» Problem to work on
The expected output is each line in the data below that includes the string "number".

» Exercise data
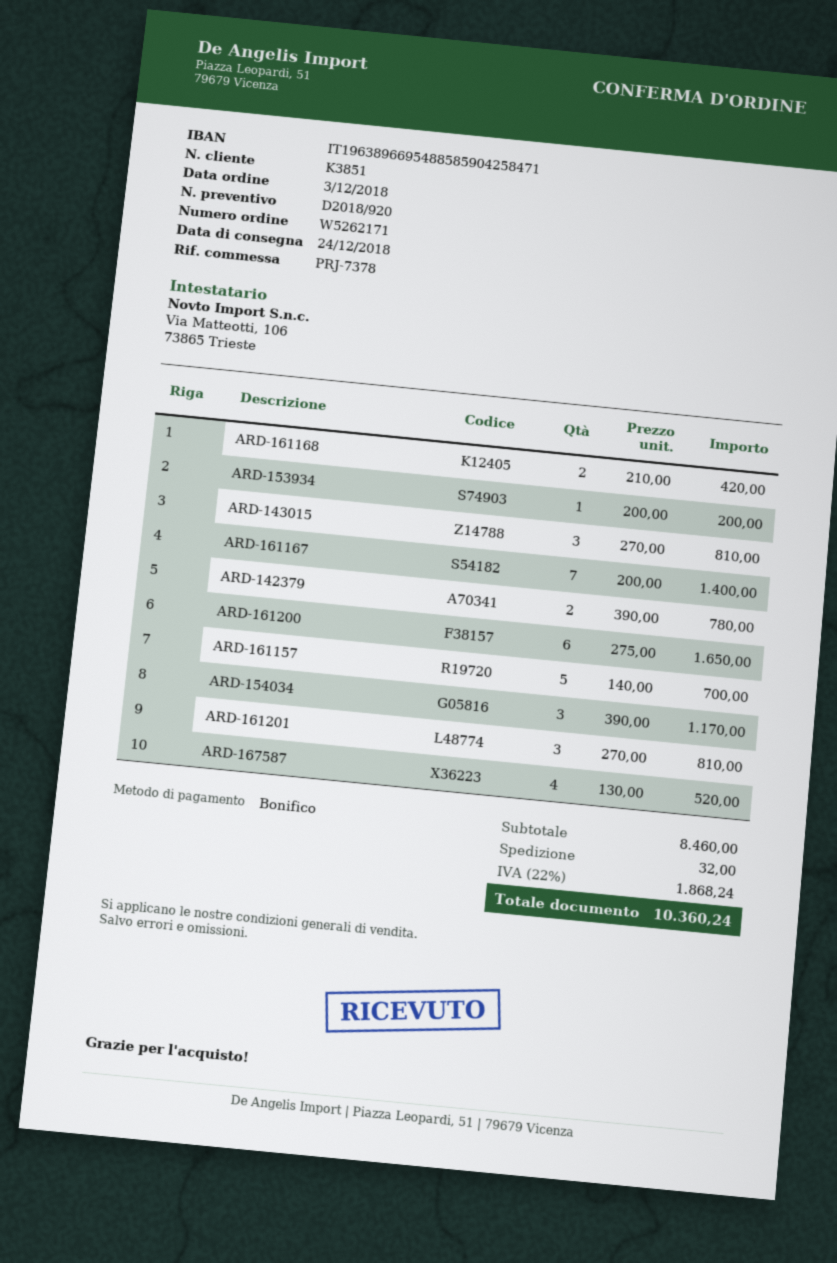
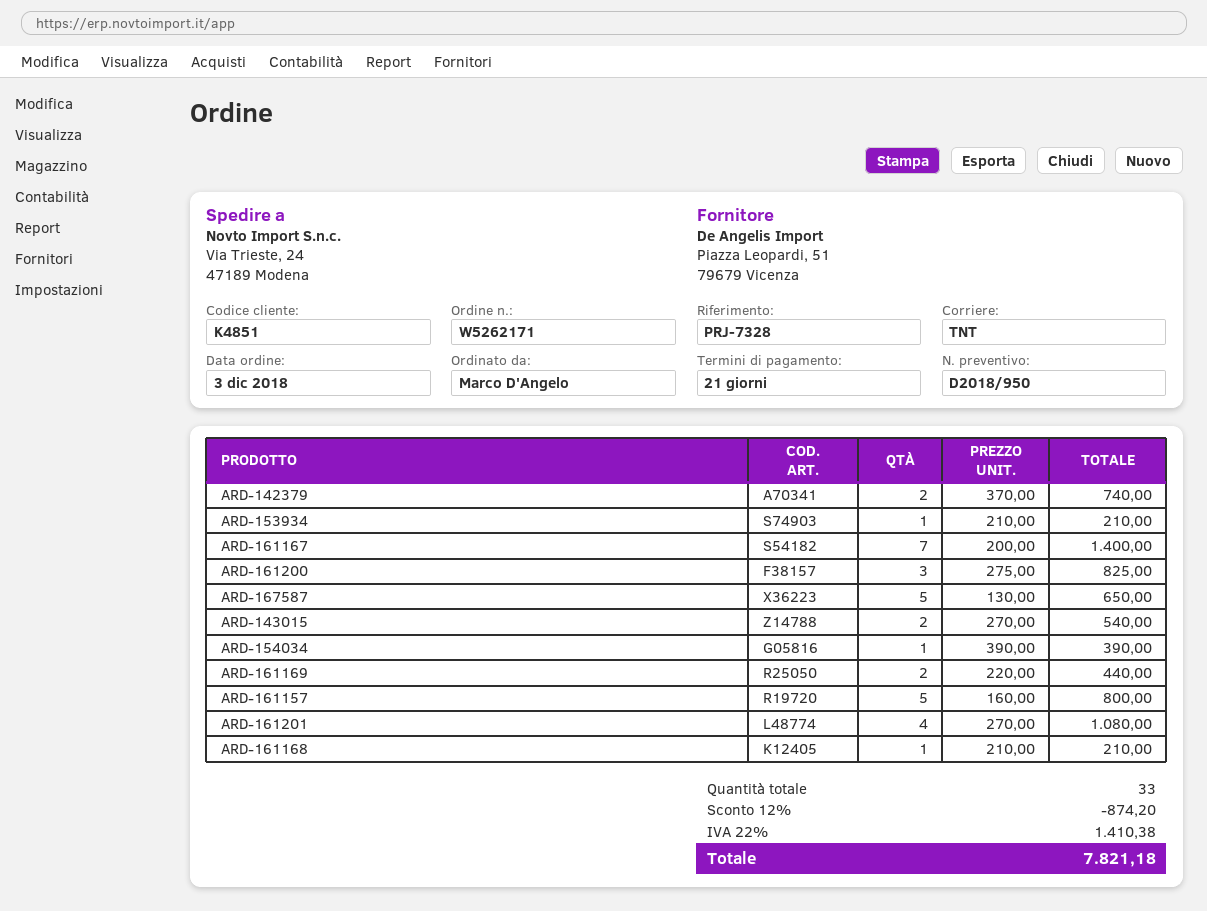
quote number: D2018/920 -> D2018/950
customer number: K3851 -> K4851
reference: PRJ-7378 -> PRJ-7328
ARD-161168: 2 x 210.00 = 420.00 -> 1 x 210.00 = 210.00
ARD-153934: 1 x 200.00 = 200.00 -> 1 x 210.00 = 210.00
ARD-143015: 3 x 270.00 = 810.00 -> 2 x 270.00 = 540.00
ARD-142379: 2 x 390.00 = 780.00 -> 2 x 370.00 = 740.00
ARD-161200: 6 x 275.00 = 1650.00 -> 3 x 275.00 = 825.00
ARD-161157: 5 x 140.00 = 700.00 -> 5 x 160.00 = 800.00
ARD-154034: 3 x 390.00 = 1170.00 -> 1 x 390.00 = 390.00
ARD-161201: 3 x 270.00 = 810.00 -> 4 x 270.00 = 1080.00
ARD-167587: 4 x 130.00 = 520.00 -> 5 x 130.00 = 650.00
ARD-161169: none -> 2 x 220.00 = 440.00
discount: none -> 12% = 874.20
shipping: 32.00 -> none
tax: 22% = 1868.24 -> 22% = 1410.38
total: 10360.24 -> 7821.18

» Task output
quote number: D2018/920 -> D2018/950
customer number: K3851 -> K4851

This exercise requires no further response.